There has been a growth from the +5 that the figure was in the month of October, and the export order books and export orders balance surged to +20% which is a 20-year high. This is equal to the record high that was reached in the month of June of 1995. chemicals, electronics and transport goods are the sectors that saw export order books strengthening significantly.
However, the lowest level for this balance since August 2016 was reached as it fell from +19 to +13 even while the balance of manufacturers expect the output to continue to rise over the next three months till the month of February.
“UK manufacturers are once more performing strongly as global growth and the lower level of sterling continue to support demand,” said Anna Leach, the CBI’s head of economic intelligence.
“Nonetheless, uncertainty continues to hold back investment and cost pressures remain strong.

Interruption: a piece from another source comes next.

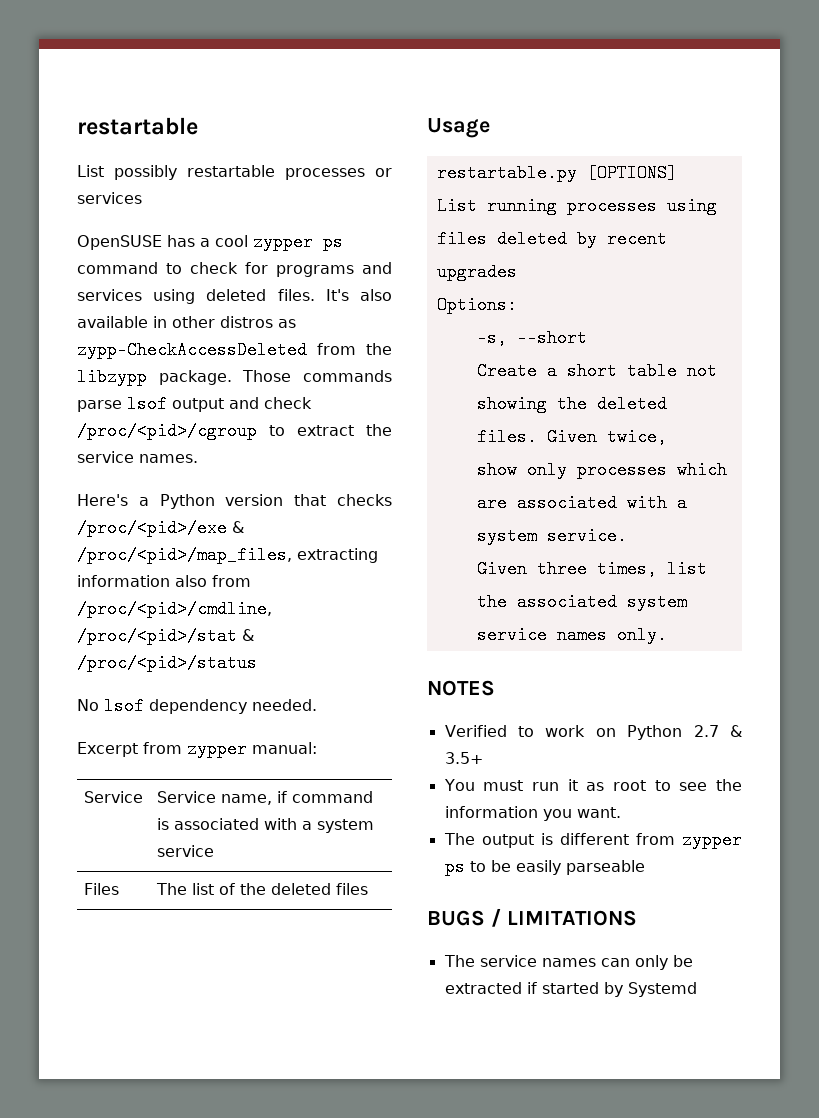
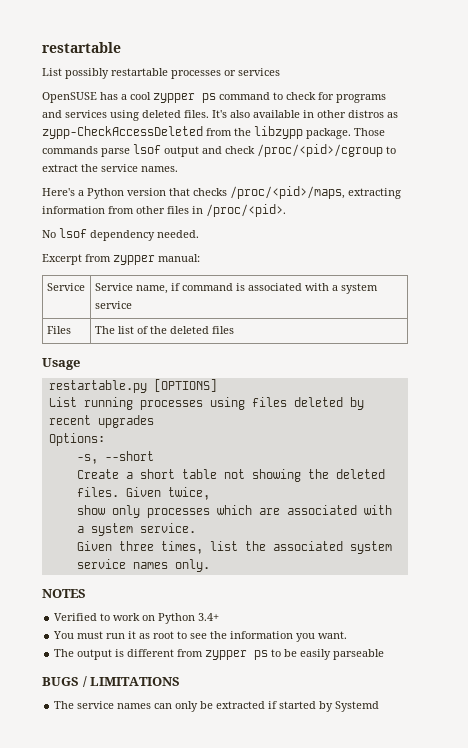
[77,519,244,537] [77,546,378,564] [77,575,251,587] [77,600,272,618] [77,627,254,645] [77,654,257,672] /proc/<pid>/exe & /proc/<pid>/map_files, extracting information also from /proc/<pid>/cmdline, /proc/<pid>/stat & /proc/<pid>/status -> [230,186,401,199] [42,204,286,217] /proc/<pid>/maps, extracting information from other files in /proc/<pid>.
[693,725,742,737] [444,752,483,764] 2.7 & 3.5+ -> [198,613,220,621] 3.4+

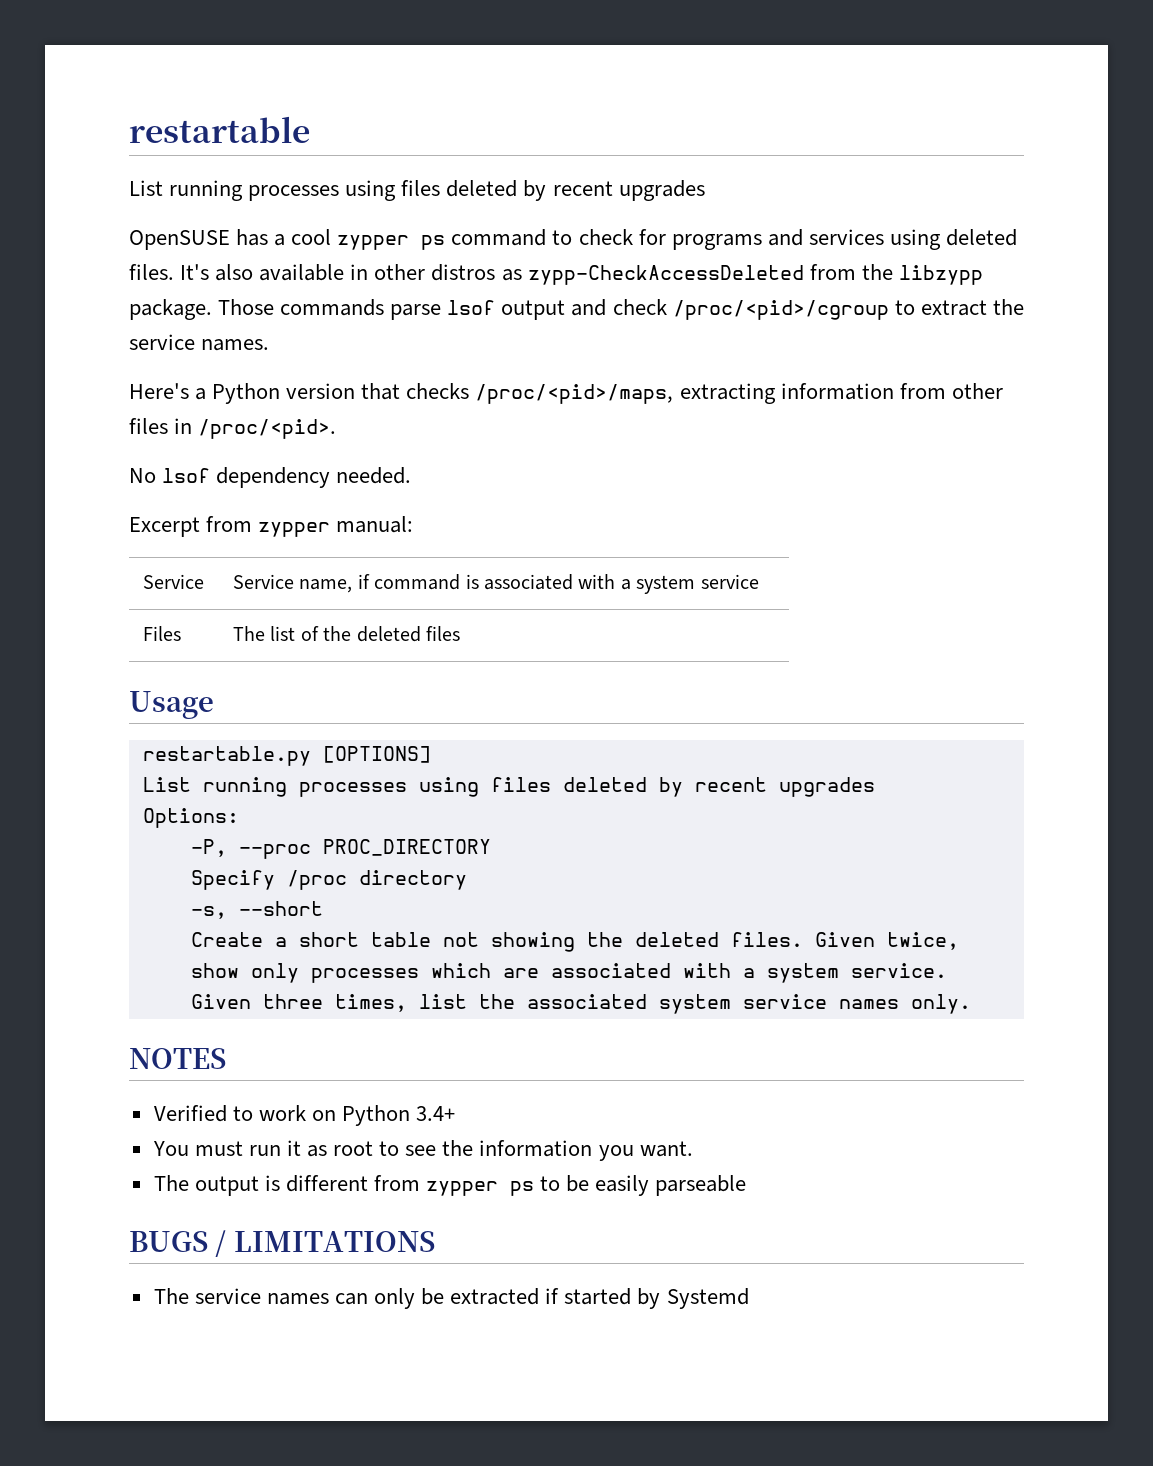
[65,68,280,79] possibly restartable processes or services -> [169,180,705,201] running processes using files deleted by recent upgrades
(105, 439) none -> [190,839,491,859] [190,870,467,890] // -P, --proc PROC_DIRECTORY // Specify /proc directory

Manufacturers will be hoping the Budget brings some relief from the business rates burden in particular.”
The fall in output expectations “suggests that many manufacturers are running at full capacity and can’t easily increase production in the near-term to meet higher demand”, said economists at Pantheon Macroeconomics.
Since the time of just after the referendum, the least optimistic about the overall economic outlook of the U.K. was the manufacturers, found last month’s quarterly CBI survey, he noted.
“In addition, manufacturers that planned to increase investment were outnumbered by those that planned to reduce capex. Accordingly, the boost to industrial production and exports from sterling’s depreciation likely will remain too small to compensate for the damage it has inflicted on consumers.”